Quando os países chegam de maca ao FMI não é hora de idéias bonitinhas. Políticas drásticas são necessárias para evitar a hemorragia, o colapso da moeda e a irreparável depressão econômica. A estabilização não é um concurso de popularidade ou um seminário de pesquisa. Hoje, nenhum ministro das Finanças optaria pela Clínica Stiglitz de Medicina Aliterativa; eles pedem que as ambulâncias os levem ao FMI. E quando o fazem, os mercados recuperam a confiança rapidamente e daí é só um pequeno passo para a normalização.
Stiglitz se queixa de que ninguém o ouviu, exceto o dr. Mahatir, outro charlatão. Não surpreende! É verdade que Stiglitz é um economista renomado, que um dia deve ganhar um Nobel por sua contribuição teórica à explicação dos fracassos do mercado.
Mas ninguém jamais o considerou um economista político, e muito menos alguém que tenha a mais remota idéia sobre macroeconomia e estabilização. Afinal, ele é ex-economista-chefe do Banco Mundial que, em meio à crise asiática, sugeriu que a China desvalorizasse sua moeda, com a provável consequência de causar um novo colapso por toda a Ásia. Ainda bem que ninguém o ouviu.

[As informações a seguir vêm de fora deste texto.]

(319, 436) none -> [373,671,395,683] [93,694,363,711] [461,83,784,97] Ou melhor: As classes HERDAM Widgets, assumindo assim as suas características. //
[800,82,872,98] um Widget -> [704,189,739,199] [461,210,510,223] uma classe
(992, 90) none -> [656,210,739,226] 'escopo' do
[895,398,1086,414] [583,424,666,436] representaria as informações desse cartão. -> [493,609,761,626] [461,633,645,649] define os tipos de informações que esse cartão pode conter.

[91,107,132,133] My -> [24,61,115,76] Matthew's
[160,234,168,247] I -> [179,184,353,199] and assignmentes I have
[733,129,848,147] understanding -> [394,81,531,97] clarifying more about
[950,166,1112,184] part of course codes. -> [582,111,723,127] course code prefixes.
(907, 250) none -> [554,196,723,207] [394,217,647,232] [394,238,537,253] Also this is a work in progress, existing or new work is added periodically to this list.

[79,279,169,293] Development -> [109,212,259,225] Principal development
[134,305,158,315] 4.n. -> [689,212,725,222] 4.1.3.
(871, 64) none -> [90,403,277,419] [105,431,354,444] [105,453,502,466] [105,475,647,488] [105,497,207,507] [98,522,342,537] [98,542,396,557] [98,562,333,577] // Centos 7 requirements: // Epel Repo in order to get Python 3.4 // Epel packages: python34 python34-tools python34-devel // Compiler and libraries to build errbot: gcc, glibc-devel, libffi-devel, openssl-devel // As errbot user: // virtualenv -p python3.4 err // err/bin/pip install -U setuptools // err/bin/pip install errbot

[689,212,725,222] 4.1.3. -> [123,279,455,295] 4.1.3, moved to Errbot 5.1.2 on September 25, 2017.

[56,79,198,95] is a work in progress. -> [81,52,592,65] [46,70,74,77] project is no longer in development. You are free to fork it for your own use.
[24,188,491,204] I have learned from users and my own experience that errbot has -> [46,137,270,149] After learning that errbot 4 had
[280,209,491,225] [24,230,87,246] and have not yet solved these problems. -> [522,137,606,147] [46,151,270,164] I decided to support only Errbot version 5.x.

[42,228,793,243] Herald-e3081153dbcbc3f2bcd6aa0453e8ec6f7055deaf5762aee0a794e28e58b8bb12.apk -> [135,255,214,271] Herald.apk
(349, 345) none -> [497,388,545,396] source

A Ásia vai bem. A principal lição para o FMI é que da próxima vez eles deveriam aplicar exatamente a mesma receita e desfrutar de sucesso igualmente espetacular. Parabéns à brilhante equipe do Fundo Monetário Internacional.


Rudi Dornbusch é professor de economia e administração internacional do Massachusetts Institute of Technology (MIT).